Google Summer of Code 2024
Contributors
Zhengyang John Lu, University of Waterloo
- Topic: Adaptive Algorithm Selection for Btor2 Verification Tasks
- Mentor: Po-Chun Chien and Nian-Ze Lee
- Code: Btor2-Select, Btor2-SelectMC
- Final report
Ideas
Below you can find a
list of selected project ideas for GSoC,
categorized according to our main development projects.
If you are searching for more topics or want to propose your own,
there is a list with more ideas available.
You can also take a look into the tickets for the specific projects on the corresponding
repository websites.
The assigned mentors listed below are not fixed yet and might be changed.
If you have any questions, please contact us!
CPAchecker (website)
CPAchecker is an award-winning open-source framework for software verification. It is written in Java and based on a highly modular architecture that allows to develop and combine a wide range of different analyses. CPAchecker is used for verification of the Linux kernel and has helped to find hundreds of bugs in the kernel.
-
Distributed Summary Synthesis with external Invariants
In modern software development, the need for robust and scalable software verification methods has become paramount. To achieve scalability in software verification. We work on a concept called "Distributed Summary Synthesis" (DSS), a novel approach that divides programs into distinct and coherent code blocks with a predecessor/successor relationship. This creates a framework where all blocks can be analyzed in parallel by communicating through messages. Given the current knowledge of valid program states at the block entry (sent by predecessors), the blocks broadcast reachable violations or the safety of the block to their predecessors and successors respectively. The ultimate goal is to find invariants for every block that are sufficient to proof the absence of bugs. Currently, these invariants are synthesized by CPAchecker's internal predicate analysis with CEGAR. However, such invariants are often only found after a bunch of messages are exchanged. Therefore, we want to extend the framework to also accept external invariants. As a GSoC student delving into the realm of DSS, you will have the opportunity to extend DSS in the prominent verification platform CPAchecker. Your work will involve exploring the intricacies of distributed communication among program blocks and investigating the injection of external invariants to the framework. The invariants will be obtained from correctness witnesses of other verifiers or machine learning based invariant synthesizers.

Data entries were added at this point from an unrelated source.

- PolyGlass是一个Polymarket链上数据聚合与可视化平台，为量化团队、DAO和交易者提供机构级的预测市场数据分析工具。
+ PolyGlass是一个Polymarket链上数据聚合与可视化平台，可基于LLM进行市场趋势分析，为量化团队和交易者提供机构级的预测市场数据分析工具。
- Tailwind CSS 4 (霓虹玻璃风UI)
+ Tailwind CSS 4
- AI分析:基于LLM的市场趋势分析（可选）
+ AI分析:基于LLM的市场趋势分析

Requirements: Programming in Java, reading C code, basic understanding of software verification and invariants
Difficulty: intermediate
Project size: large (~350 hours)
Mentor: Matthias Kettl and Marian Lingsch-Rosenfeld
-
Generating Error Descriptions with CPAchecker
Finding and fixing bugs is one of the most expensive parts of the software development process. To expedite it, a good description of all inputs which result in the same error can be helpful. To generate them, we will use CPAchecker to find constraints which result in an error when fulfilled, for example all even numbers as input result in an error. This will be done by first finding an error path in the program being analyzed, followed by refining a first guess for a constraint using an approach based on CEGAR. As a GSoC student, you will have the opportunity to extend CPAchecker by a new algorithm to find usefull error descriptions. Your work will involve learning about existing software verification approaches inside CPAchecker and making use of them to develop the new algorithm.

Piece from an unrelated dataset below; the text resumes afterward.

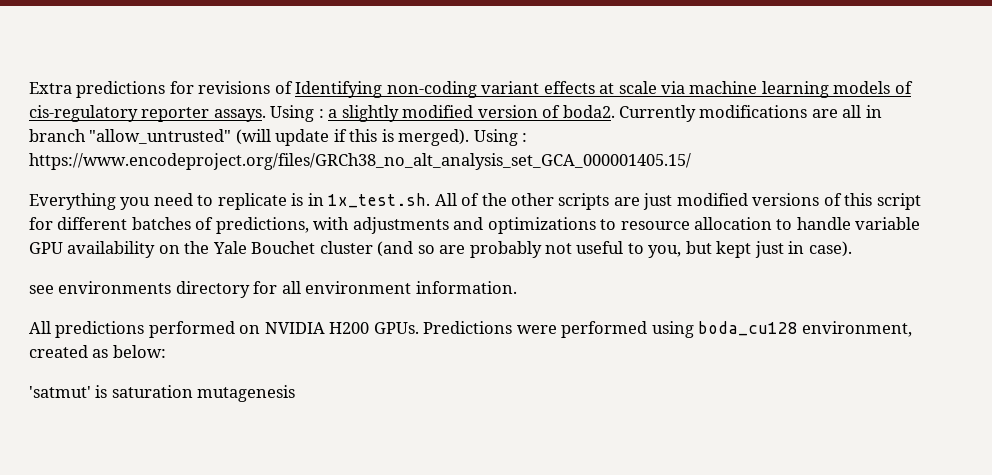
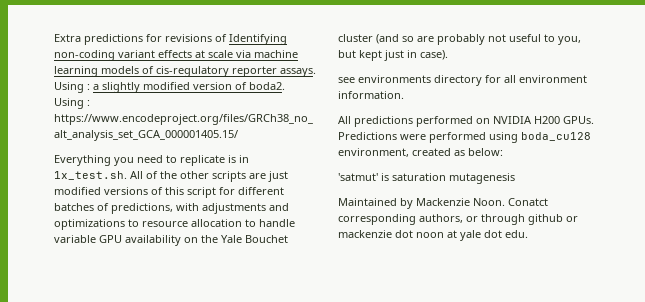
- Currently modifications are all in branch "allow_untrusted" (will update if this is merged).
+ Maintained by Mackenzie Noon. Conatct corresponding authors, or through github or mackenzie dot noon at yale dot edu.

Requirements: Programming in Java, reading C code, basic understanding of software verification
Difficulty: intermediate
Project size: large (~350 hours)
Mentor: Marian Lingsch-Rosenfeld and Matthias Kettl
-
Btor2 Frontend for CPAchecker
Btor2 is a bit-precise language that models word-level sequential circuits, and has been adopted by the Hardware Model Checking Competition. In this project, we want to implement a new frontend in CPAchecker to parse a Btor2 verification problem and represent it as a control-flow automaton. With this new frontend, CPAchecker be used as a hardware model checker.
Requirements:
- Ability to program in Java
- Basic knowledge in formal verification, including Kripke structure and SAT/SMT solving
- Practical knowledge of graph kernel, support vector machine, decision/boosting tree, and random forest
Difficulty: intermediate
Project size: large (~350 hours)
Mentor: Po-Chun Chien and Nian-Ze Lee
Infrastructure for Software Verification
Automated software verifiers are powerful tools to find bugs in programs, but they are often complex and difficult to use. Our team aims to simplify this and make it easy to integrate software verifiers into the software-development process.

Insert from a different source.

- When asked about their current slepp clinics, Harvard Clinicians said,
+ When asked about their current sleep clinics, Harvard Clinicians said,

CPA-Daemon is a gRPC-based microservice that enables users to run the award-winning verifier CPAchecker in a cloud setup. It focuses on ease of use and continuous verification. In the scope of GSoC, we want to improve the infrastructure surrounding CPA-Daemon. We offer the following project:
-
Building a Verification Report for Unit Verification
You will build a HTML report for a unit-verification run. Currently, users can execute CPA-Daemon on their project. This verifies individual methods separately, and produces a text output on the command line with the overall results. But often, users want to get more detailed information about a verification run. For example, when a bug was found, users want to take a look at the bug report. And if no bug was found in a method, users may be interested in the reachability of code and the information our analysis collected. To provide this information to users in an easy way, you will build a HTML report that first shows a summary of all verification runs. From this overview, users can get more details about an individual verification run. Inspiration for this is the default JUnit HTML report.
Expected outcome: An integration in our existing verification runner that produces a HTML report as described above. A focus of the report is on usability.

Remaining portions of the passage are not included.